Salary negotiations for a lateral career move?
May 21, 2012 8:28 PM   Subscribe

What exactly should I say during salary negeotations when I am changing jobs within the same company?

I making a lateralish career move. The new position has a different pay scale than my current position of about $1 per hour. I know I have an offer, because HR guy emailed me saying he had an offer and to please call him.

How exactly should this conversation go? I'm worried they aren't going to offer me the raise I deserve for being awesome.

I was planning to say something like, " I'm super excited that you want me in this position but I was really hoping for more money."

My husband said I shouldn't say hoping. Can you help me?
posted by MadMadam to Work & Money (10 answers total) 3 users marked this as a favorite
"I understand that [new position] has a different pay scale. When will this take effect?"
posted by AlisonM at 8:30 PM on May 21, 2012 [1 favorite]

Yeah, I'm usually not one to harp on individual word choices, but "hoping" is really terrible here.

You want something more like: "I'm glad your offering me this position. I think it's really the best way for the company to take advantage of my skills and talents. My expectation is that this new position will come with a $3 per hour wage increase."

They can then scale that back to $1 per hour if they wish.
posted by 256 at 8:49 PM on May 21, 2012 [2 favorites]

And hopefully you are having this conversation by phone or in person rather than by email so that you don't look stupid for making a your/you're error.
posted by 256 at 8:51 PM on May 21, 2012 [1 favorite]

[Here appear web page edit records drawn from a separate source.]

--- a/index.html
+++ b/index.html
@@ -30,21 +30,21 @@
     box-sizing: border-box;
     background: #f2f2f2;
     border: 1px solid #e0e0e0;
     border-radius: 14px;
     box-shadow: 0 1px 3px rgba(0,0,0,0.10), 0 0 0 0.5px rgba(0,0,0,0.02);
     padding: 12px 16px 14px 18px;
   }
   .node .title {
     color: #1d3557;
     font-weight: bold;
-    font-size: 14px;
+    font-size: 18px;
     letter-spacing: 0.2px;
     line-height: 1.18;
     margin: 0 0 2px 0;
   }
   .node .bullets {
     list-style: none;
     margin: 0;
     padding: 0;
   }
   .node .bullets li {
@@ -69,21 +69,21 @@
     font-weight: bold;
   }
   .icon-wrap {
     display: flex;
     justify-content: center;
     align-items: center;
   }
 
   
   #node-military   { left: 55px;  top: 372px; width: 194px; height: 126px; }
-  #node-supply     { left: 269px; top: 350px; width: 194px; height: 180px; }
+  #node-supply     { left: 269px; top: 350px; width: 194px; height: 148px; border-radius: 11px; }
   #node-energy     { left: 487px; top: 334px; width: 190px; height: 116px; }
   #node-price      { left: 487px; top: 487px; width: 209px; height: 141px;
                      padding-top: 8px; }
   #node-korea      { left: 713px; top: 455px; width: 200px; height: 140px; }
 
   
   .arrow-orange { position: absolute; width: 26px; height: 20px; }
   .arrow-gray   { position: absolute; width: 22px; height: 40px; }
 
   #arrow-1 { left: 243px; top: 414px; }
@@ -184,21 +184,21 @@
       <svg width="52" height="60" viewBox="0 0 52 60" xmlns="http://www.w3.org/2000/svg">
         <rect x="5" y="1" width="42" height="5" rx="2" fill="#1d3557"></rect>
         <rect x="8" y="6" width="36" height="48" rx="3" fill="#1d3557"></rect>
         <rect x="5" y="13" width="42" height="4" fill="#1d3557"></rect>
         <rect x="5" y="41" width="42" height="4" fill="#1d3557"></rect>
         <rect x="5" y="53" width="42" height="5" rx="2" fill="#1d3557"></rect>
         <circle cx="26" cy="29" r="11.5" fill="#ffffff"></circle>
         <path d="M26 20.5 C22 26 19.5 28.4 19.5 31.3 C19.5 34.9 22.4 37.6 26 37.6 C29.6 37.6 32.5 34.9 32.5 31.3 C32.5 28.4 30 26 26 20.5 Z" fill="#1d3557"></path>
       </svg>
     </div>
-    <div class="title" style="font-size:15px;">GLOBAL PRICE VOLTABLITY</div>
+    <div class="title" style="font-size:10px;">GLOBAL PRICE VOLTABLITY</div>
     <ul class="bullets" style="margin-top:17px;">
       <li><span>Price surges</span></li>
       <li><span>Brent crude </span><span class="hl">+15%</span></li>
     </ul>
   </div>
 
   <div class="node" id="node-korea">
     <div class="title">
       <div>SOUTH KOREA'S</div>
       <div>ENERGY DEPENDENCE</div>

You are free to simply ask for more money. The biggest raises I've ever gotten were because I went to my manager and said "I think I've earned a higher salary". During a change of a position is as good a time as any to ask. Say something like "yes, I'm excited about this new opportunity, but I think that given my experience, dedication, and the value I bring to the company, I think it's fair that I'd get an increase in pay to go along with the new position."
posted by tylerkaraszewski at 8:53 PM on May 21, 2012 [1 favorite]

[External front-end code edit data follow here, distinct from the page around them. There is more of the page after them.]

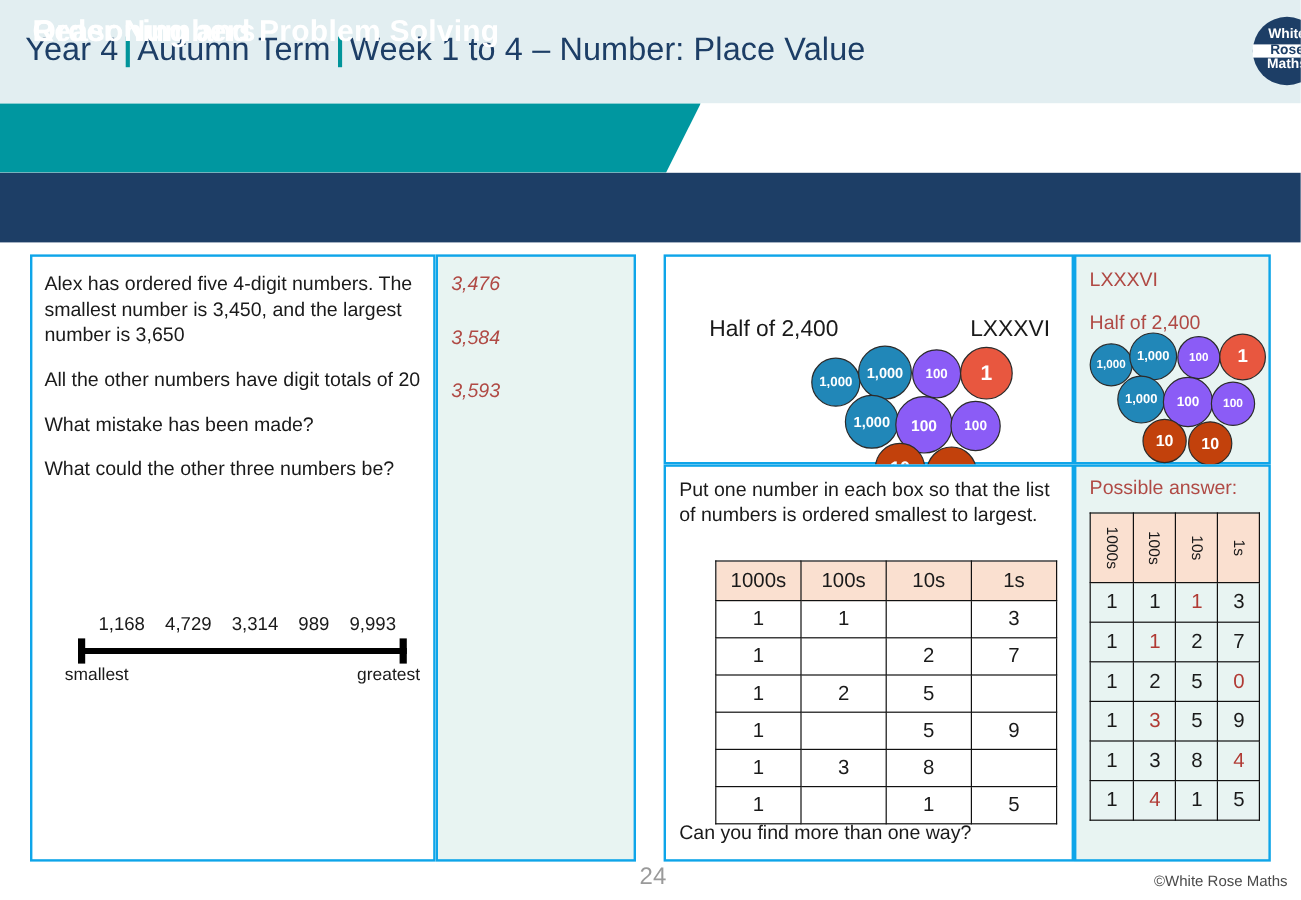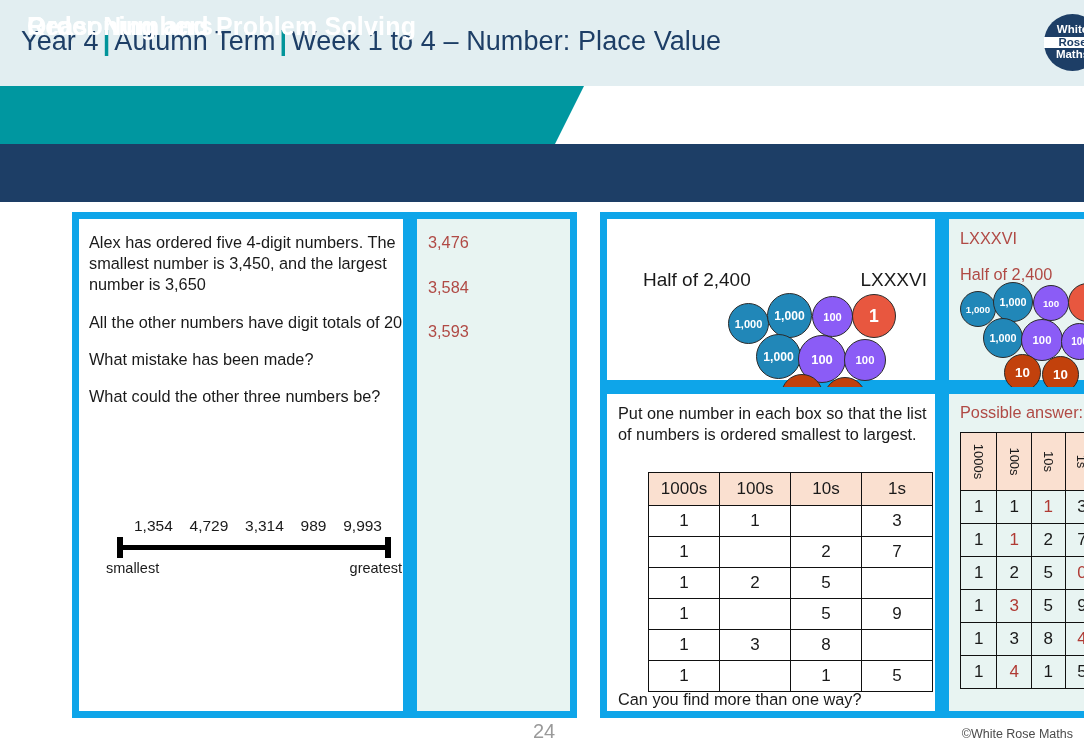--- a/index.html
+++ b/index.html
@@ -95,23 +95,22 @@
     color: #ffffff;
     font-size: 25px;
     font-weight: 700;
     letter-spacing: .2px;
   }
 
   
   .panel {
     position: absolute;
     box-sizing: border-box;
-    border: 7px solid #0ea5e9;
+    border: 2px solid #0ea5e9;
     background: #ffffff;
-    margin-left: 47px;
   }
   .panel.answer { background: #E8F4F2; }
 
   
   #q1-panel  { left: 25px;  top: 212px; width: 338px; height: 506px; }
   #a1-panel  { left: 363px; top: 212px; width: 167px; height: 506px; }
   #q2-panel  { left: 553px; top: 212px; width: 342px; height: 175px; }
   #a2-panel  { left: 895px; top: 212px; width: 164px; height: 175px; }
   #q3-panel  { left: 553px; top: 387px; width: 342px; height: 331px; }
   #a3-panel  { left: 895px; top: 387px; width: 164px; height: 331px; }
@@ -176,20 +175,21 @@
     color: #1A1A1A;
     margin-top: 3px;
     padding: 0 2px;
   }
 
   
   #a1-body {
     position: absolute;
     left: 11px; top: 13px;
     width: 146px;
+    font-style: italic;
   }
   #a1-body .num { margin-bottom: 23px; }
   #a1-body .expl { margin-top: 2px; }
 
   
   #q2-title {
     position: absolute;
     left: 11px; top: 11px;
     width: 320px;
   }
@@ -334,21 +334,21 @@
 <div class="panel" id="q1-panel">
   <div id="q1-body" class="qtext">
     <p>Alex has ordered five 4-digit numbers. The smallest number is 3,450, and the largest number is 3,650</p>
     <p>All the other numbers have digit totals of 20</p>
     <p>What mistake has been made?</p>
     <p>What could the other three numbers be?</p>
   </div>
 
   <div id="numberline-wrap">
     <div id="numberline-values">
-      <span>1,354</span>
+      <span>1,168</span>
       <span>4,729</span>
       <span>3,314</span>
       <span>989</span>
       <span>9,993</span>
     </div>
     <div id="numberline-bar">
       <div class="axis"></div>
       <div class="tick left"></div>
       <div class="tick right"></div>
     </div>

"A salary increase commensurate to my new responsibilities" is how I would further polish tylerkaraszewski's already good answer.
posted by gingerest at 9:06 PM on May 21, 2012

You have some leverage here in that you are a known quantity to the company - they are not taking a risk by hiring you and finding out you are unreliable, etc. You also saved them the cost of going through a recruiter or other activities they would have needed to spend time and money on to fill this role if you weren't in place. Enter from a position of confidence, not hopefulness.
posted by judith at 9:15 PM on May 21, 2012 [1 favorite]

the raise I deserve for being awesome

The issue of course is quantifying "awesome" in such a way that they agree that you bring x-more dollars of value to them. Things they might be looking for are:

-- ways you've improved processes in your current role, and how that saves them time and money (or improves safety, or employee morale, etc.)

-- any specialized skills from your current role that will lend extra value in the new role

Also, you can help make your case by finding out what the salary range is for similar positions in other companies, and showing that the rate you are targeting falls within that range.
posted by quivering_fantods at 11:48 PM on May 21, 2012

The conversation should usually go the same way regardless of whether you're a new hire or changing positions, i.e. you go in armed with real knowledge about what the market rate is for someone of your abilities/experience in that the position, and you ask for that. How much of a discrepancy you're willing to accept is up to you. If you don't have a clue how much you deserve, then you're automatically in a weak negotiating position.
posted by wutangclan at 1:08 AM on May 22, 2012

One extra thought to tylerkaraszewski's answer.... don't say "BUT" say "AND" as in:

I am looking forward the new opportunity to AND considering my service and experiene blah blah

And is less likely to invite a defensive response and makes an assumption that the statements are ones of fact not ones open for contrary discussion.

Good luck!!
posted by chasles at 5:24 AM on May 22, 2012

This can go one of two ways:

1. They offer you X.

You may be pleasently surprised. You can say, "oh, that's less than I was expecting, do you have any flexibility?" If they do, yay, negotiate, if not, decide if it's good enough and go. "I see that money might be an issue, perhaps I can get 5 more days of vacation time?" It depends on how ballsy you are.

The other way is:

2. They call to discuss the salary.

If you're discussing it, it's a good sign, that means that there's room for negotiation. Sometimes though, the HR person doesn't have the ability to negotitate, or there's a static policy in place that the maximium you'll get for a change in payscale is a certain percentage. One time I was offered a salary and it was low, so low that I got angry, "why would I give up what I have now for less?" (Because what did I have to lose?) That bumped it up $10K per year. At that point, I took it. The HR person had the authority to make that jump. Shocked the hell out of me.

At my current job I was offered the money, pushed for more and the HR person said, "Oh, I'll have to go back to the hiring manager to discuss that." Never mind. I'll take it.